Prison avec sursis pour un étudiant qui avait harcelé la journaliste Nadia Daam
Prison avec sursis pour un étudiant qui avait harcelé la journaliste Nadia Daam
Le Monde.fr avec AFP
Le jeune homme était jugé pour « menace de crime contre les personnes matérialisée par écrit, image ou autre objet ».
A l’origine de cette affaire, une chronique de la journaliste Nadia Daam sur Europe 1 qui qualifiait le sulfureux forum de « poubelle à déchets non recyclables d’Internet ». / QUENTIN HUGON / « LE MONDE »
Cinq mois de prison avec sursis et 2 500 euros pour préjudice moral. C’est la peine à laquelle a été condamné, mercredi 20 mars, un étudiant en philosophie qui avait harcelé la journaliste Nadia Daam sur Internet, après une chronique qui lui avait déplu. Le parquet avait requis six mois de prison avec sursis et 7 500 euros d’amende.
Jugé pour « menace de crime contre les personnes matérialisée par écrit, image ou autre objet », le jeune homme a été relaxé pour menace de mort mais déclaré coupable de menace de crime (viol) envers la fille de la victime.
Mercredi soir, un malaise s’est installé au tribunal correctionnel de Rennes quand le président a lu le long message posté sur le forum Blabla 18/25 du site jeuxvideo.com. Parmi des termes orduriers, grossiers et menaçants écrits en novembre 2017 par cet étudiant de 27 ans qui s’apprête à passer l’agrégation de philosophie, ceci : « J’aimerais baiser son cadavre pendant que son mec regarde. » Le texte comportait également des menaces de viol de la fille de la journaliste.
« Poubelle à déchets non recyclables d’Internet »
A l’origine de ces propos, une chronique de la journaliste Nadia Daam sur Europe 1 qui qualifiait le sulfureux forum de « poubelle à déchets non recyclables d’Internet ». En effet, une virulente campagne menée sur le forum avait été lancée à l’encontre de deux militant(e)s féministes, Clara Gonzales et Elliot Lepers, les obligeant à désactiver la ligne téléphonique « anti-relou » qu’ils avaient créée pour décourager les auteurs de harcèlement.

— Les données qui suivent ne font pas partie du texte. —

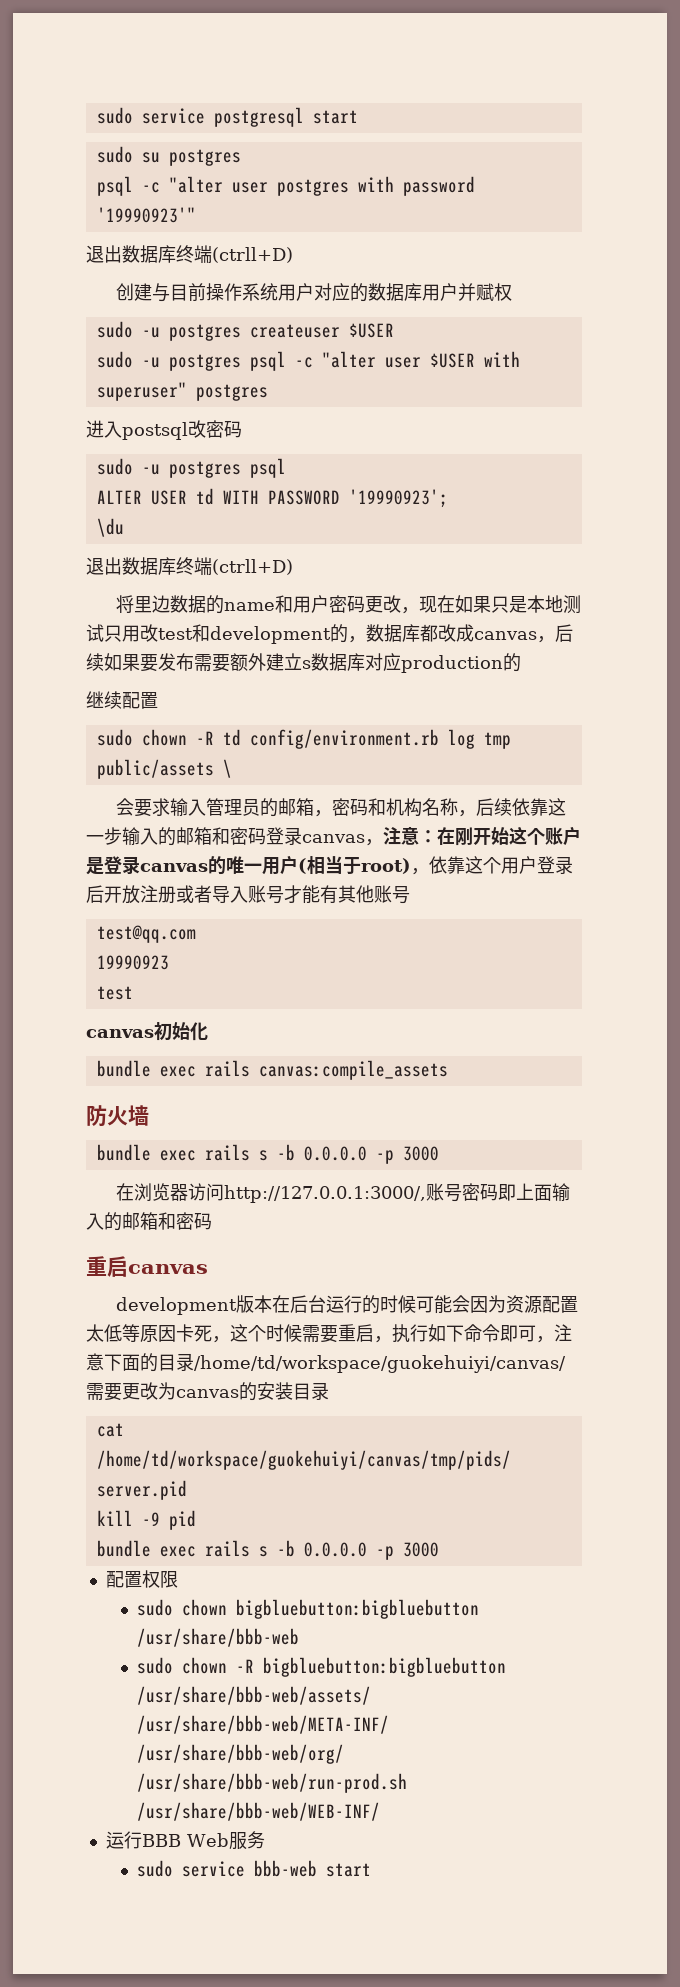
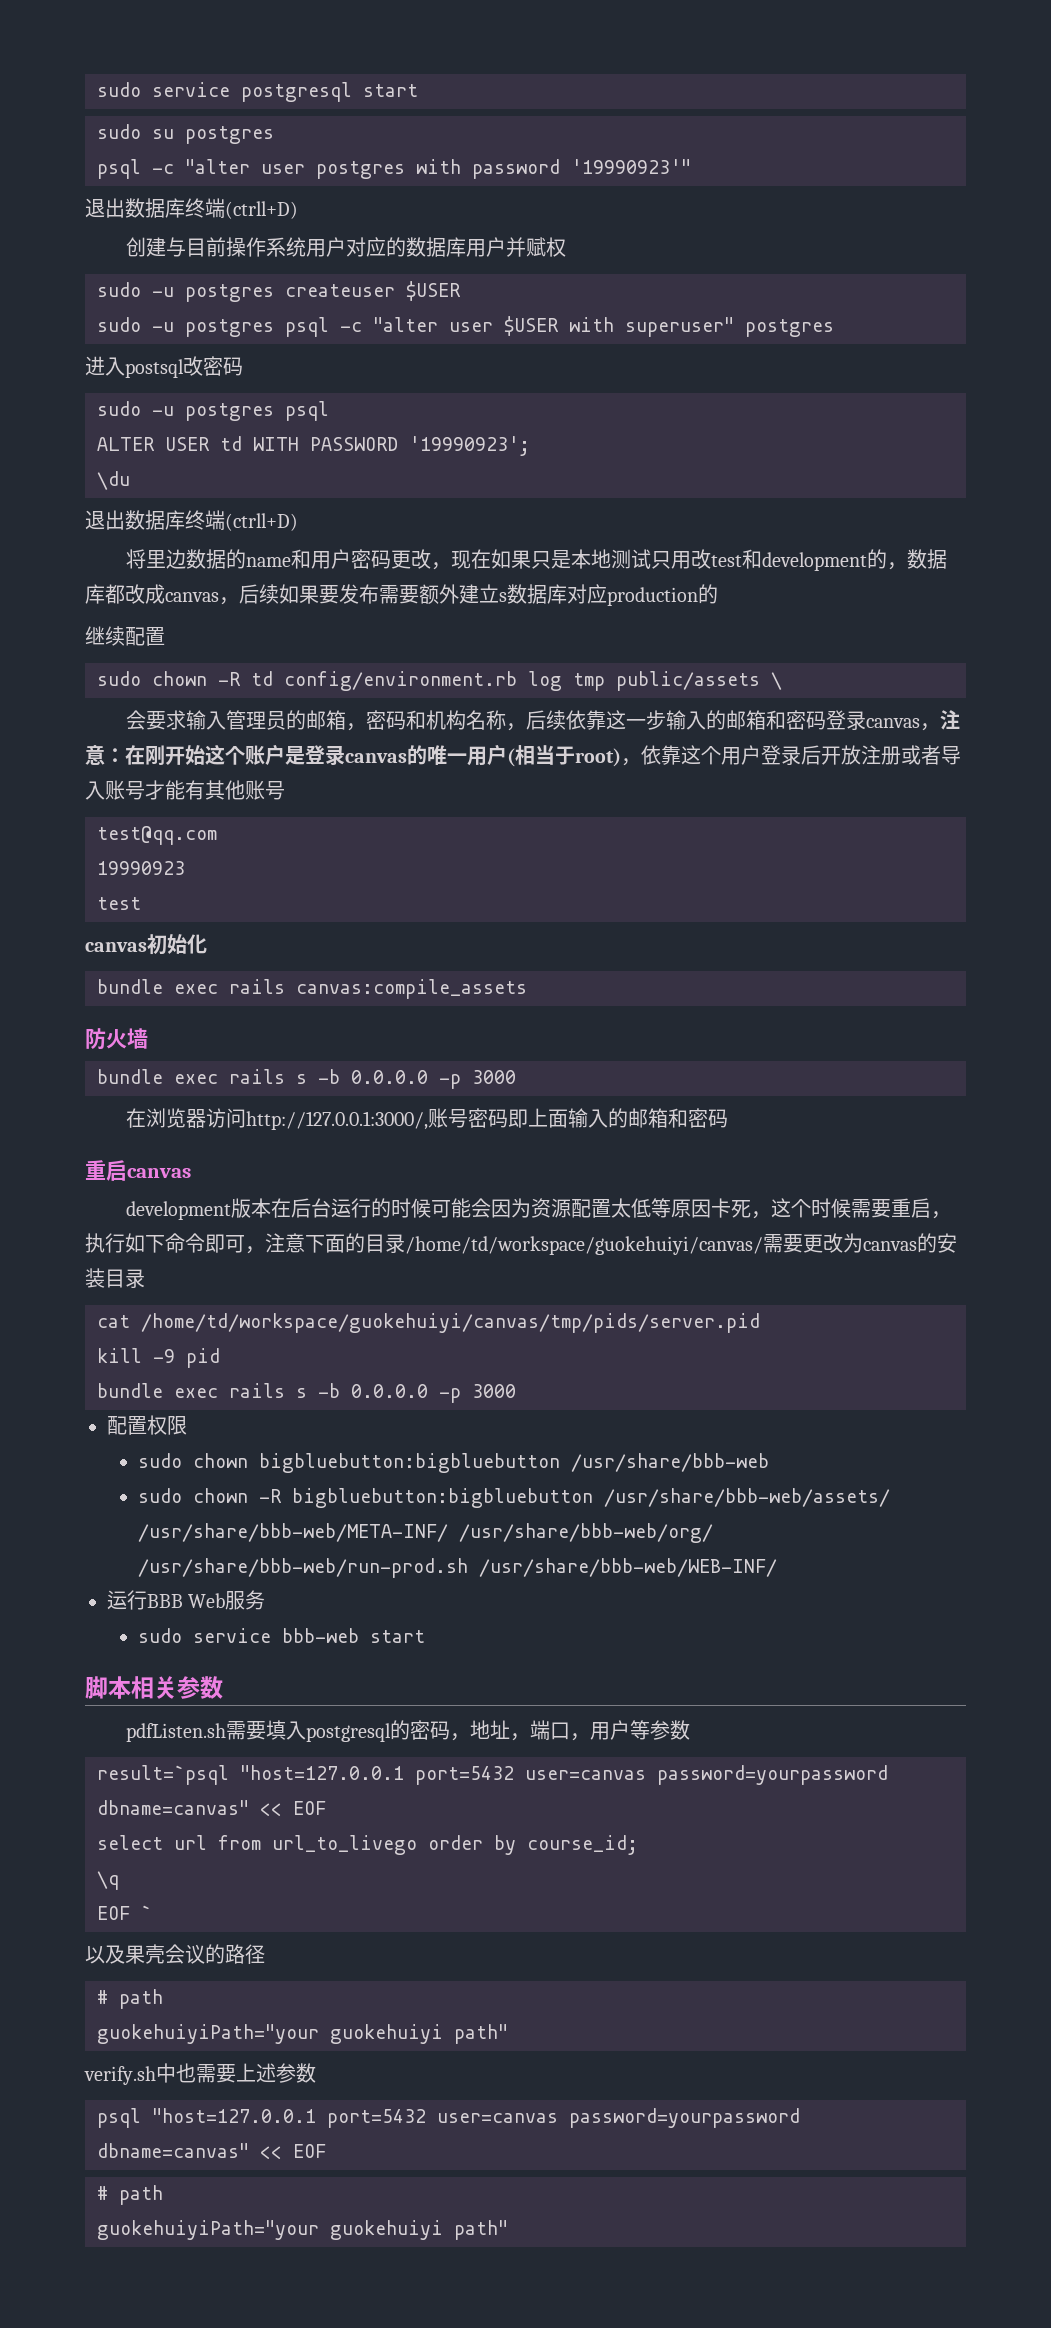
+ 脚本相关参数
+ pdfListen.sh需要填入postgresql的密码，地址，端口，用户等参数
+ result=`psql "host=127.0.0.1 port=5432 user=canvas password=yourpassword dbname=canvas" << EOF
+ select url from url_to_livego order by course_id;
+ \q
+ EOF `
+ 以及果壳会议的路径
+ # path
+ guokehuiyiPath="your guokehuiyi path"
+ verify.sh中也需要上述参数
+ psql "host=127.0.0.1 port=5432 user=canvas password=yourpassword dbname=canvas" << EOF
+ # path
+ guokehuiyiPath="your guokehuiyi path"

Cette chronique « a déclenché une forte émotion. Je me suis senti attaqué et sujet à une haine de classe que j’ai trouvée inadmissible sur le coup », a expliqué le prévenu avec aplomb, teint pâle et blouson de cuir, qui a reconnu être l’auteur du texte.
« Il s’agissait d’une mise en scène, d’une construction fantasmatique, parfaitement artificielle, et j’incarnais ce déchet non recyclable en le poussant à l’extrême », a-t-il ajouté à la barre, citant Rabelais. Interrogé par le président Marc de Cathelineau sur d’éventuels regrets, le prévenu, au casier vierge, a estimé qu’il aurait dû donner « une forme plus “euphémisée”, plus construite et rationnelle que ce que j’ai pu écrire là ».
« Ce n’est pas de la fiction »
Très émue, la journaliste de 40 ans, qui travaille désormais uniquement sur Arte, a rappelé à la barre le calvaire subi après ce « raid numérique » qui l’a contrainte à déménager ou encore à changer sa fille de collège :
« Il parle de fantasme et de virtuel, ce n’est pas vrai, il connaissait mon existence, celle de ma fille. Ce n’est pas de la fiction et ce n’est pas une démarche littéraire ! Je suis sidérée par cette ligne de défense. »
Questionnée par le ministère public sur les conséquences sur sa vie professionnelle, la journaliste a expliqué avoir été contrainte d’abandonner peu à peu ses chroniques qui pouvaient avoir un ton humoristique. « Je ne pouvais pas écrire et travailler car j’avais peur de ce que ça pouvait produire », a-t-elle reconnu. Son avocat, Me Eric Morain, a, lui, rappelé que « les mots sont une violence et ils précèdent toujours la violence physique ». « Je ne sais pas si c’est rabelaisien de dire qu’on veut sodomiser une fillette de 11 ans… Ce que je sais, c’est que c’est un crime », a-t-il ironisé.
Le procureur Jean-Pierre Ollivaux a confié son inquiétude à l’encontre du prévenu qui souhaite devenir enseignant, demandant comme peine complémentaire une interdiction pendant dix ans d’un contact habituel avec des mineurs, ce qui n’a pas été retenu par le juge. S’il a demandé une condamnation pour des menaces de viol à l’encontre de la fille de la victime, il avait requis la relaxe pour les menaces de mort.
« Baiser un cadavre ne veut pas dire qu’on est l’auteur de la mort : c’est une pensée, pas une menace », avait plaidé Me Frédéric Birrien, conseil de Charly V., dont l’identité avait été retrouvée après près d’un an d’investigation par les enquêteurs.